Un macigno peraltro reso ancora più insostenibile dalla circostanza che è proprio la parte non salariale di questo importo ad essere tra le più alte dell’intero panorama europeo. Parliamo di circa nove euro che vengono destinati a costi che non entrano nella busta-paga dei lavoratori ma che tuttavia incidono pesantemente sui bilanci delle imprese.

Dinanzi a tale perdurante stato di cose sarebbe necessario più che mai invertire questa perversa tendenza, per fare in modo che finalmente si possa essere viaggiatori non più precari del treno della ripresa senza invece rischiare, come oggi, di dover scendere ad ogni fermata.

Costo del lavoro, quindi. Se ne discute da anni senza trovare il bandolo di questa ingarbugliata matassa capace di riuscire ad adeguare la parte non retributiva di tale costo a quella che è la media degli altri Paesi europei.
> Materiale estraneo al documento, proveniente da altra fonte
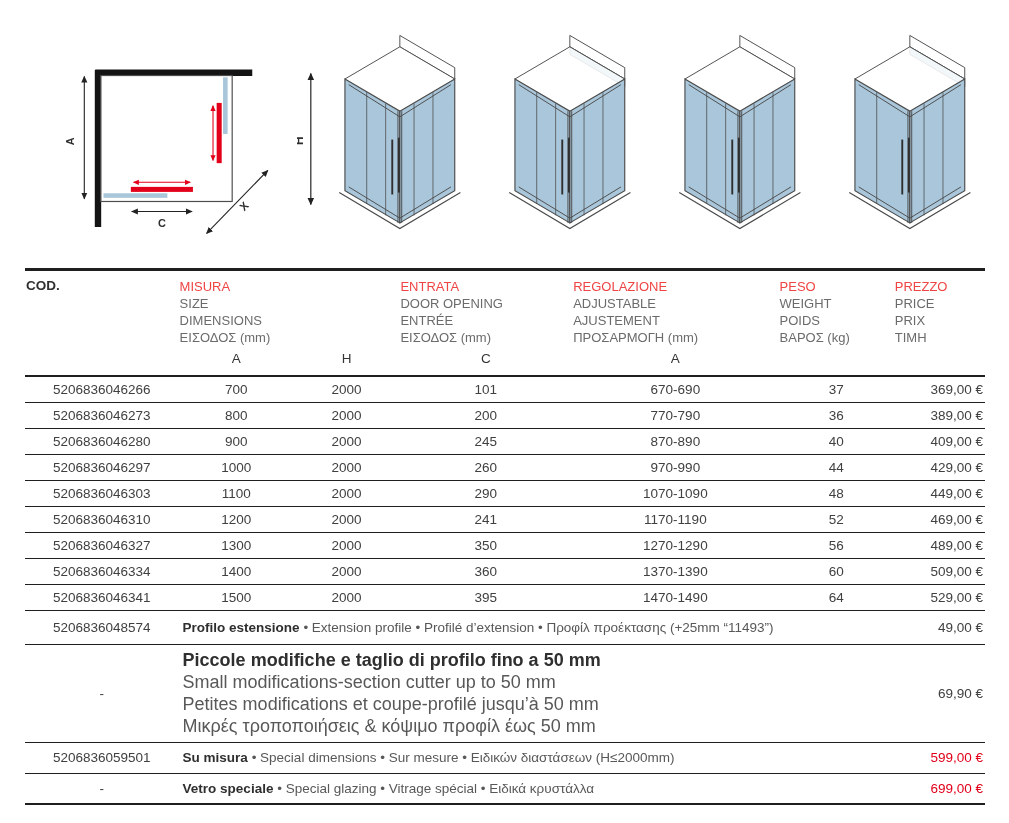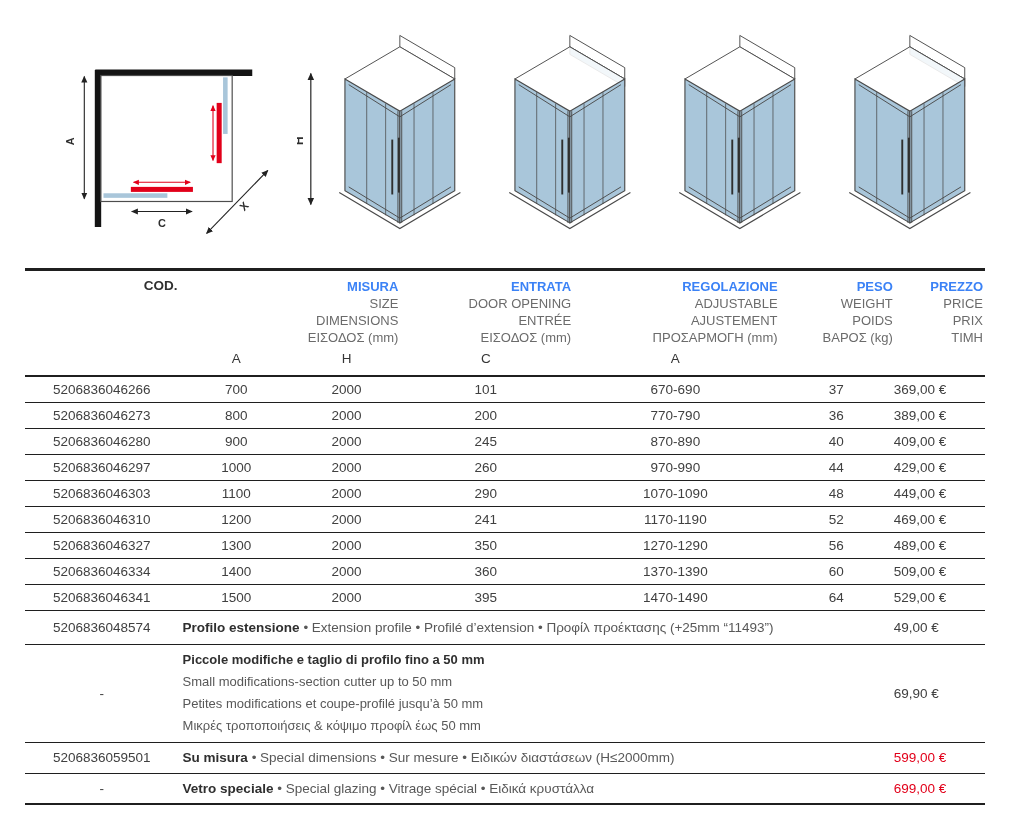--- a/index.html
+++ b/index.html
@@ -24,39 +24,39 @@
   .iso4{left:836px;top:26px;}
   svg text{font-family:"Liberation Sans",sans-serif;fill:#2e2e2e;font-weight:bold;}
 
   table.price{
     width:960px;margin:13px 0 0 25px;border-collapse:collapse;table-layout:fixed;
     border-top:3px solid var(--line);border-bottom:2px solid var(--line);
   }
   col.c-cod{width:16%;} col.c-a{width:12%;} col.c-h{width:11%;}
   col.c-c{width:18%;} col.c-adj{width:21.5%;} col.c-kg{width:12%;} col.c-pr{width:9.5%;}
 
-  thead tr.ghead th{vertical-align:top;padding-top:7px;text-align:right;}
+  thead tr.ghead th{vertical-align:top;padding-top:7px;text-align:left;}
   th,td{font-size:13.5px;font-weight:normal;}
   .hl{line-height:17px;font-size:13px;}
-  .hl.b{font-weight:bold;color:#3b82f6;}
+  .hl.b{font-weight:normal;color:#ef4444;}
   .hl.g{color:var(--gray);}
   th.cod-h{vertical-align:middle;font-weight:bold;color:#303030;font-size:13.5px;text-align:center;padding-bottom:18px;}
   th.pr-h{text-align:right;padding-right:2px;}
   tr.subhead th{padding:4px 0 9px 0;color:#363636;font-size:13.5px;text-align:center;}
   thead{border-bottom:2px solid var(--line);}
   tbody tr{border-bottom:1.5px solid var(--line);}
   tbody tr:last-child{border-bottom:none;}
   tbody td{height:26px;text-align:center;color:#404040;padding:2px 0;}
-  td.price{text-align:left;padding-right:2px;white-space:nowrap;}
+  td.price{text-align:right;padding-right:2px;white-space:nowrap;}
   td.desc{text-align:left;padding-left:4px;}
   .bold{font-weight:bold;color:#2f2f2f;}
   .rest{color:#585858;}
   td.red{color:var(--red);}
   tr.modrow td{height:98px;}
-  .modline{line-height:22px;font-size:13px;color:#585858;text-align:left;}
+  .modline{line-height:22px;font-size:18px;color:#585858;text-align:left;}
   .modline.b{font-weight:bold;color:#2f2f2f;}
   tr.specrow td{height:31px;}
   tr.extrow td{height:34px;}
 </style>
 </head>
 <body>
 
 <div class="diagrams">
 
   <svg class="plan" viewBox="0 0 235 195">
Si tratta di un tema cruciale intorno al quale si scontano annosi ritardi determinati da politiche troppo “timide” e qualche volta contraddittorie che non sono riuscite ad incidere in profondità. Politiche che, da una parte, non hanno saputo salvaguardare il potere di acquisto dei salari, divenuti nel tempo sempre più “leggeri”, mentre dall’altra non hanno posto le imprese nelle condizioni più favorevoli per reggere un mercato fin troppo volatile sul fronte interno e ferocemente aggressivo su quello estero.

Un doppio danno, quindi. Per i lavoratori e per le imprese. Un danno doppio ed un sostanziale fallimento.

Bisogna rendersi conto che l’eccessiva incidenza del costo del lavoro toglie qualsiasi incentivo alle imprese. A ciò si aggiunge una pressione fiscale che non accenna a diminuire e che si abbatte pesantemente sui lavoratori come sugli imprenditori. Una combinazione di elementi che rischia di tramutarsi in una miscela esplosiva.

In queste condizioni ha quindi quasi del miracoloso l’aumento delle esportazioni registrato dall’Istat nel mese di marzo che certifica un balzo di oltre nove punti percentuali su base annua. A conferma, nonostante tutto, delle grandi potenzialità di un Paese che vuole solo essere messo in grado di riprendere la propria corsa.

Ora che è stato portato a casa il Jobs Act, i cui effetti ambiziosi potranno però compiutamente valutarsi solo nel lungo periodo, forse è il caso di passare ad una seconda fase.

Quella appunto in cui la riduzione della tassazione eccessiva su impresa e lavoro venga vissuta davvero come una priorità qualificante dell’intera azione politica.

Su questo aspetto dovrebbe concentrarsi l’attenzione del governo e delle forze politiche, se ci si vuole adoperare per rendere possibile un duraturo rilancio del nostro mercato del lavoro.

E’ questo il più probante ed urgente banco di prova del governo Renzi. L’occasione per dimostrare che davvero l’Italia, proprio come ama ricordare il premier, “sta cambiando verso”.

E soprattutto che questo verso non conduce alla fine in un vicolo cieco.